Assignment:
Show every line below where "https" appears.

Records for processing:
┄┄┄┄┄┄┄┄┄┄

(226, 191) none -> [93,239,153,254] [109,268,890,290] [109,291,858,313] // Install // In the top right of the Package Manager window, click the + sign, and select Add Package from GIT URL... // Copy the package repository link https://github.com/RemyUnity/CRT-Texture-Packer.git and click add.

┄┄┄┄┄┄┄┄┄┄

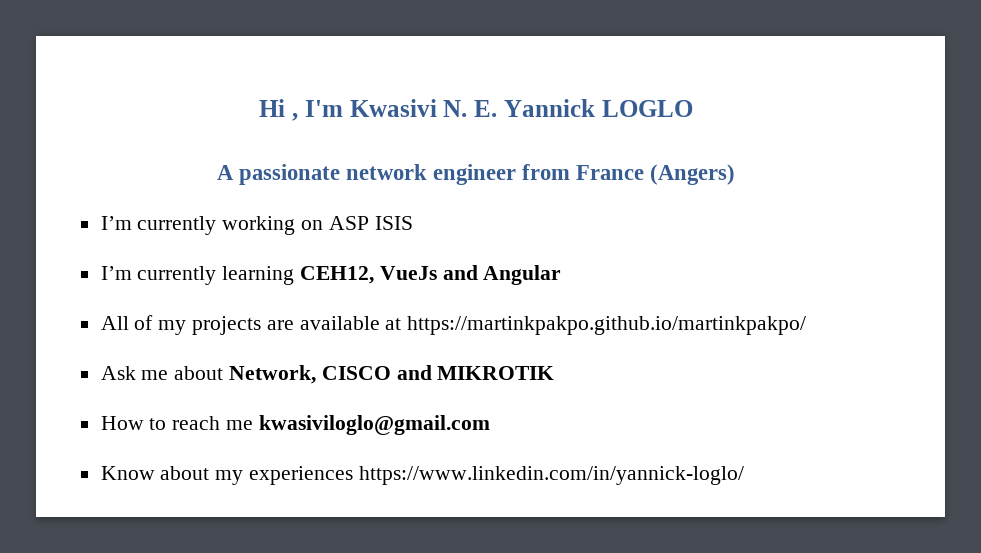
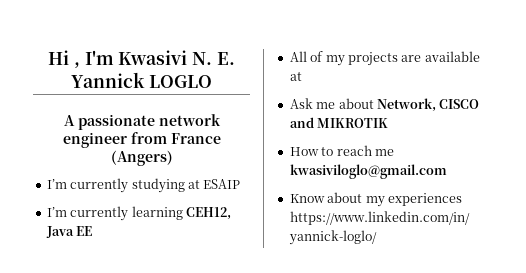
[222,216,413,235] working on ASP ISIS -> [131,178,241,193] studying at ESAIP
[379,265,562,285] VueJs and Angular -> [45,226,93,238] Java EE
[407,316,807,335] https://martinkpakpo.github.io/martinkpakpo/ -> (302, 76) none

┄┄┄┄┄┄┄┄┄┄

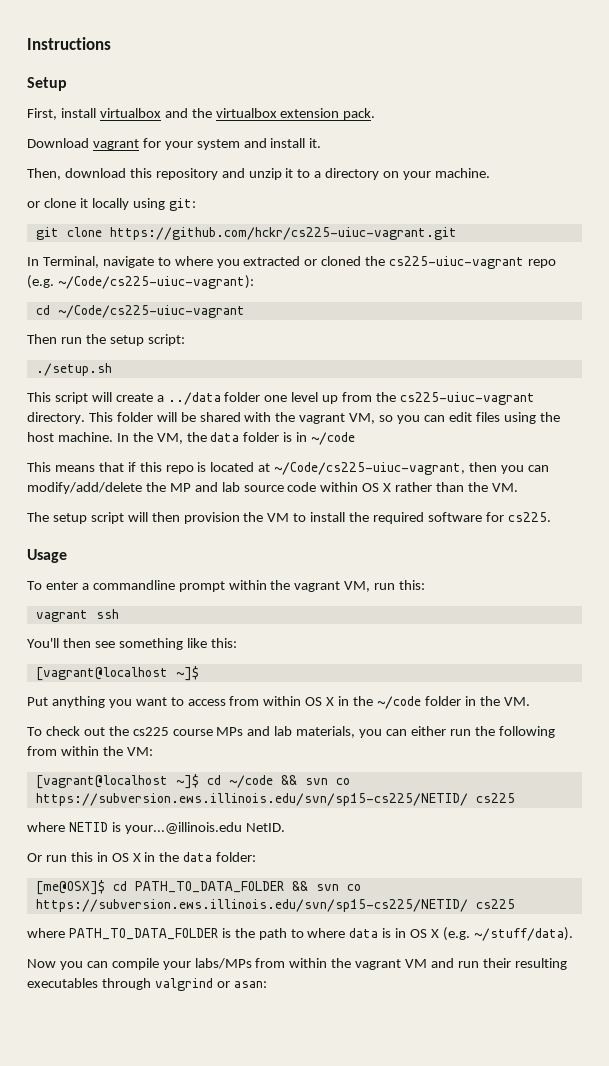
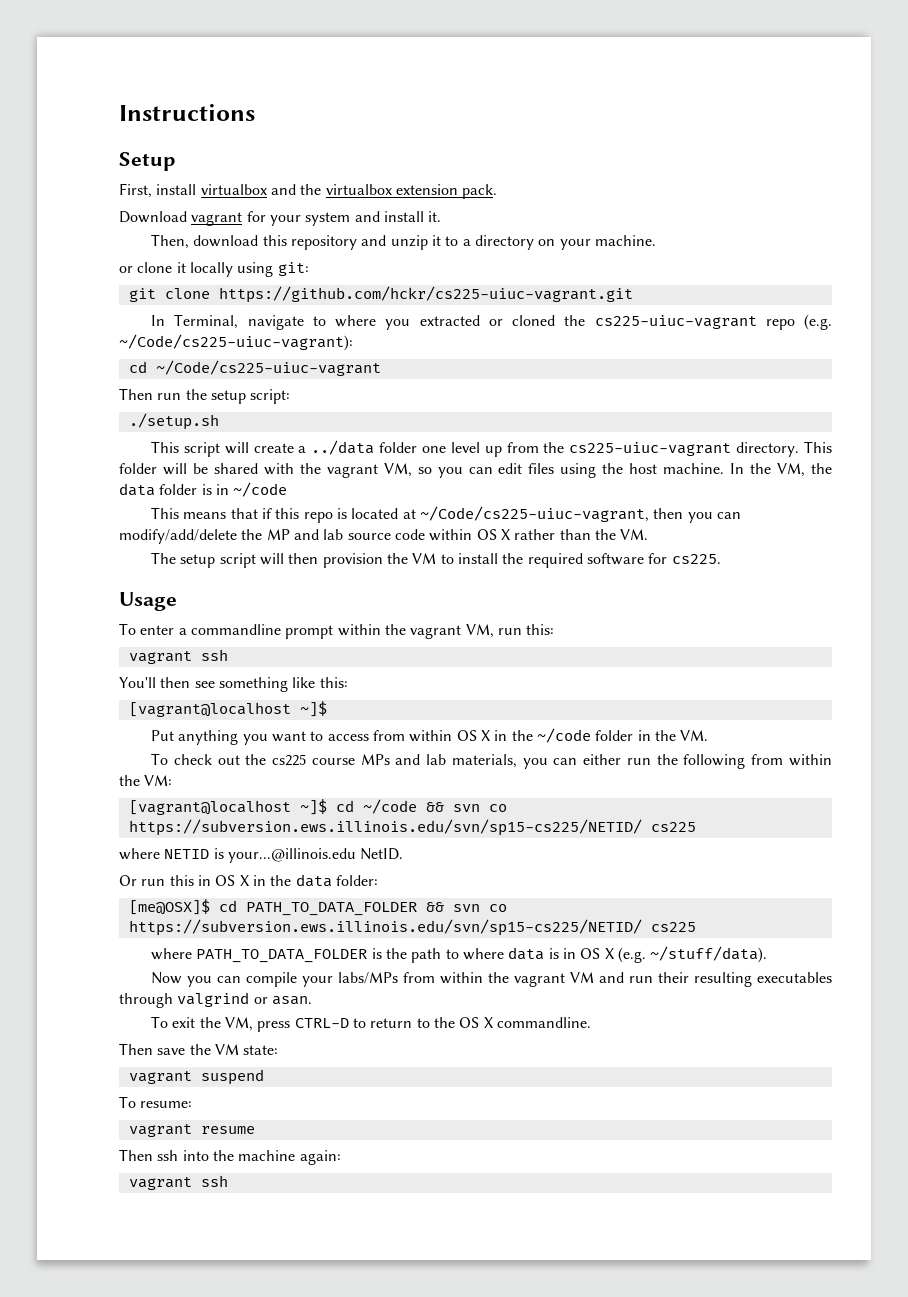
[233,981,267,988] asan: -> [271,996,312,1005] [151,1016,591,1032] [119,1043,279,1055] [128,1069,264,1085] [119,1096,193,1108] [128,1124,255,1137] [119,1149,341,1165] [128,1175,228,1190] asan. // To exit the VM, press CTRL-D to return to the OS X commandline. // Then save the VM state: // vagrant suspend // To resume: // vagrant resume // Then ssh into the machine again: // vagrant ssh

┄┄┄┄┄┄┄┄┄┄

Solved problem:
(226, 191) none -> [93,239,153,254] [109,268,890,290] [109,291,858,313] // Install // In the top right of the Package Manager window, click the + sign, and select Add Package from GIT URL... // Copy the package repository link https://github.com/RemyUnity/CRT-Texture-Packer.git and click add.
[407,316,807,335] https://martinkpakpo.github.io/martinkpakpo/ -> (302, 76) none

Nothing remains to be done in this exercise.